#### WHAT IS REQUIRED:
Across the entries below, tally every line that holds the word "each". Give only the tally.
-- Opening Marker --
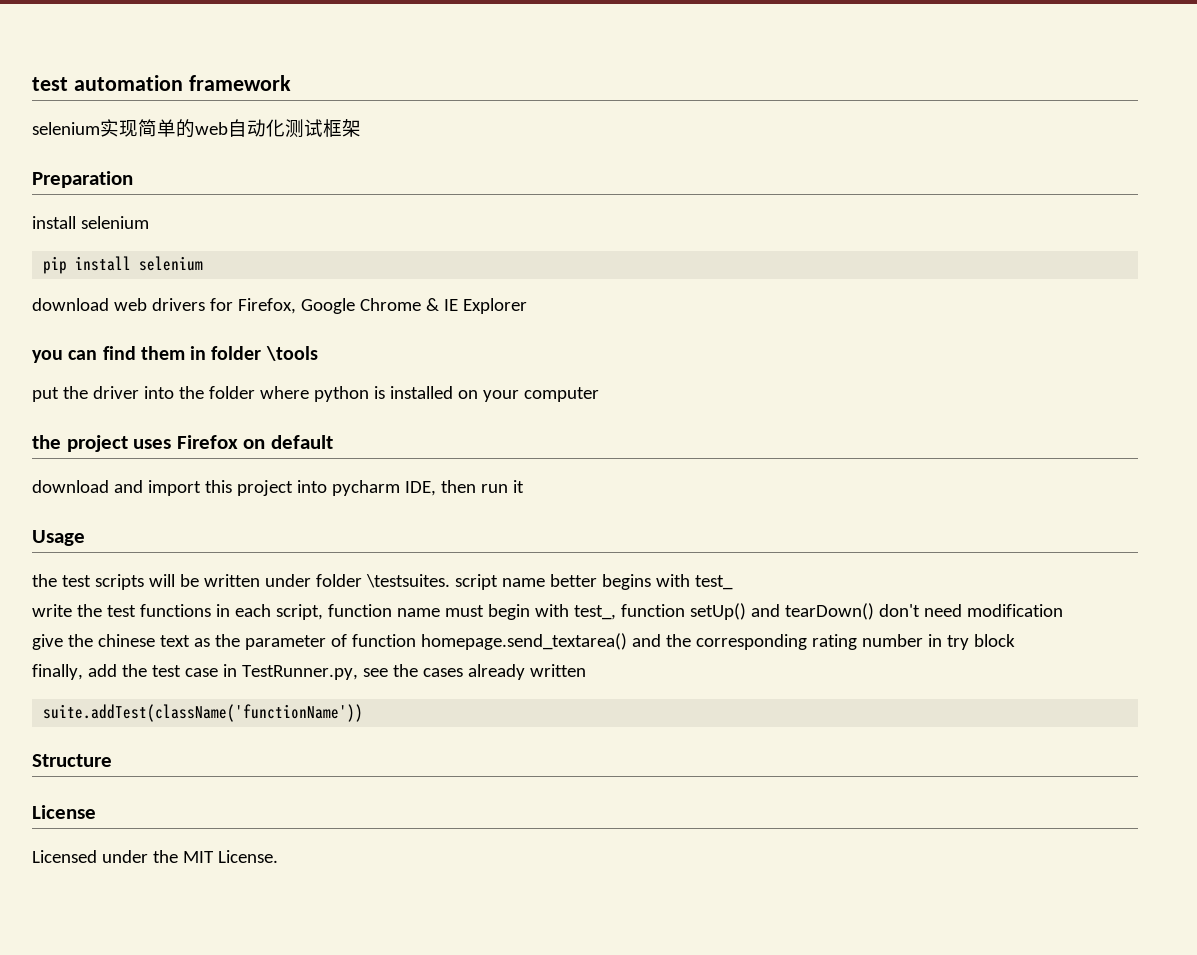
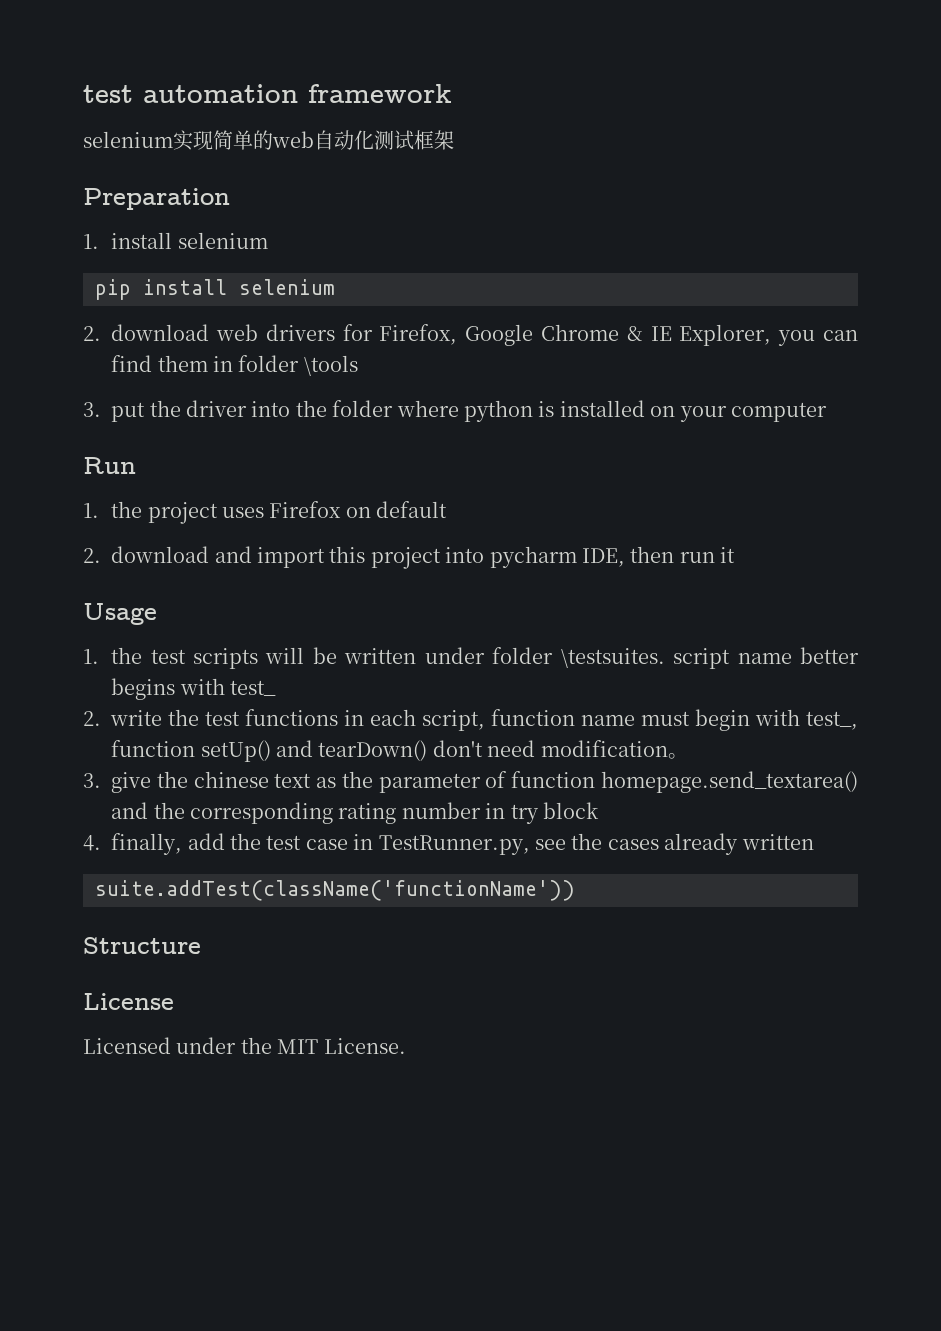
  Preparation
- install selenium
+ 1. install selenium
- download web drivers for Firefox, Google Chrome & IE Explorer
- you can find them in folder \tools
+ 2. download web drivers for Firefox, Google Chrome & IE Explorer, you can find them in folder \tools
- put the driver into the folder where python is installed on your computer
+ 3. put the driver into the folder where python is installed on your computer
- the project uses Firefox on default
+ Run
+ 1. the project uses Firefox on default
- download and import this project into pycharm IDE, then run it
+ 2. download and import this project into pycharm IDE, then run it
- the test scripts will be written under folder \testsuites. script name better begins with test_
+ 1. the test scripts will be written under folder \testsuites. script name better begins with test_
- write the test functions in each script, function name must begin with test_, function setUp() and tearDown() don't need modification
- give the chinese text as the parameter of function homepage.send_textarea() and the corresponding rating number in try block
+ 2. write the test functions in each script, function name must begin with test_, function setUp() and tearDown() don't need modification。
+ 3. give the chinese text as the parameter of function homepage.send_textarea() and the corresponding rating number in try block
- finally, add the test case in TestRunner.py, see the cases already written
+ 4. finally, add the test case in TestRunner.py, see the cases already written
-- Closing Marker --
#### RESULT OF THIS TASK:
2